了(りょう)

このブログは「思想」をメインに扱います。私の場合は思想と云っても決して高尚なものでなく「対話重視の思想」という程度のものです。😓

維摩詰⑬ 相対的に見ると?

文科省教育を観察してみよう。幼稚園に通いだして日々に成長し変化を遂げる幼児たち。卒園して小学校へ通い、中学・高校と進級する。それで幼稚園から段々と進級する度に教育内容は進化すると捉えるべきか、それとも対立軸で捉えるべきか? いかん?

時々刻々・日々・月々に子供は異質なモノに変質すると考えるのは不健康。昨日から今日へと成長したのを昨日と今日が対立したと強いて捉えるべきか?昨日の上に今日の成果を積み重ねた姿が明日の子供の現実だ。時間軸には相対的に成長する人間が見える。

即ち、対立は妄想、悪しき夢に食い破られた姿。病気の出家信者や菩薩に限らない。病を得た人が見る悪夢。この悪夢に憑りつかれないように人の親は己が子に愛情を注ぐ。健康な出家信者は善き手本となって不二の法門へ入る姿を在家信者に示し教え伝える。

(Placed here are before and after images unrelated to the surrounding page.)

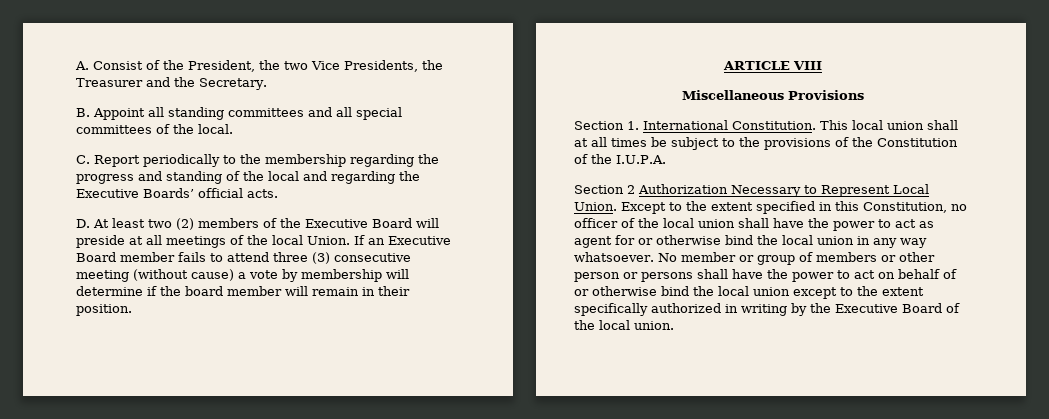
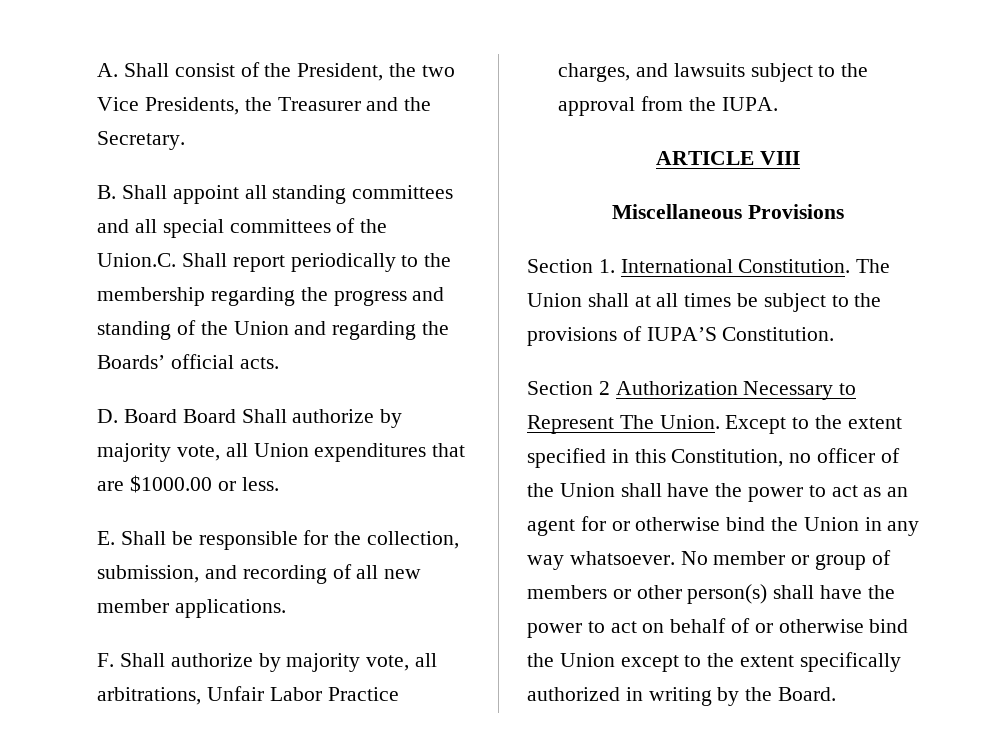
- A. Consist of the President, the two Vice Presidents, the Treasurer and the Secretary.
+ A. Shall consist of the President, the two Vice Presidents, the Treasurer and the Secretary.
- B. Appoint all standing committees and all special committees of the local.
- C. Report periodically to the membership regarding the progress and standing of the local and regarding the Executive Boards’ official acts.
+ B. Shall appoint all standing committees and all special committees of the Union.C. Shall report periodically to the membership regarding the progress and standing of the Union and regarding the Boards’ official acts.
- D. At least two (2) members of the Executive Board will preside at all meetings of the local Union. If an Executive Board member fails to attend three (3) consecutive meeting (without cause) a vote by membership will determine if the board member will remain in their position.
+ D. Board Board Shall authorize by majority vote, all Union expenditures that are $1000.00 or less.
+ E. Shall be responsible for the collection, submission, and recording of all new member applications.
+ F. Shall authorize by majority vote, all arbitrations, Unfair Labor Practice charges, and lawsuits subject to the approval from the IUPA.
- This local union shall at all times be subject to the provisions of the Constitution of the I.U.P.A.
+ The Union shall at all times be subject to the provisions of IUPA’S Constitution.
- Section 2 Authorization Necessary to Represent Local Union.
+ Section 2 Authorization Necessary to Represent The Union.
- Except to the extent specified in this Constitution, no officer of the local union shall have the power to act as agent for or otherwise bind the local union in any way whatsoever.
+ Except to the extent specified in this Constitution, no officer of the Union shall have the power to act as an agent for or otherwise bind the Union in any way whatsoever.
- No member or group of members or other person or persons shall have the power to act on behalf of or otherwise bind the local union except to the extent specifically authorized in writing by the Executive Board of the local union.
+ No member or group of members or other person(s) shall have the power to act on behalf of or otherwise bind the Union except to the extent specifically authorized in writing by the Board.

対立の解消法という教育を須梨槃特が修めたなどと私は聞いたことがない。仏法は背中で教えるものでなかろうか!? 親の背を見て子は育ち、出家の背を見て在家は染まる。善く染まるか悪しく染まるか‥そんなこと知ったこっちゃないと云うなら出家でなかろ?

またまた孟宗竹に倣(なら)うなら、孟宗竹の地下茎は乞食行で得た養分を地下茎に融通したり筍に送ったりするのであり、己の食欲を満たすためだけに養分をあさるような浅ましいことはしないのでなかろうか?そのように修行し続けた須梨槃特でなかろうか?

すなわち、須梨槃特に倣おうとしない(肩書きだけの)出家は仏敵となっているのでなかろうか!? 子供は成長する毎に高い学問を究め、出家・在家ともに成長する毎に高い法を究めるのでなかろうか!? いつまでもあいうえおばかりを学んでいて好いだろうか?

私たちには高度な実践の仏法が欠かせない。実践の仏法でなければ私たちは満ち足りない故にです。それにしても私のためにとても役立つ講義でした。それでありがとうございます。謝。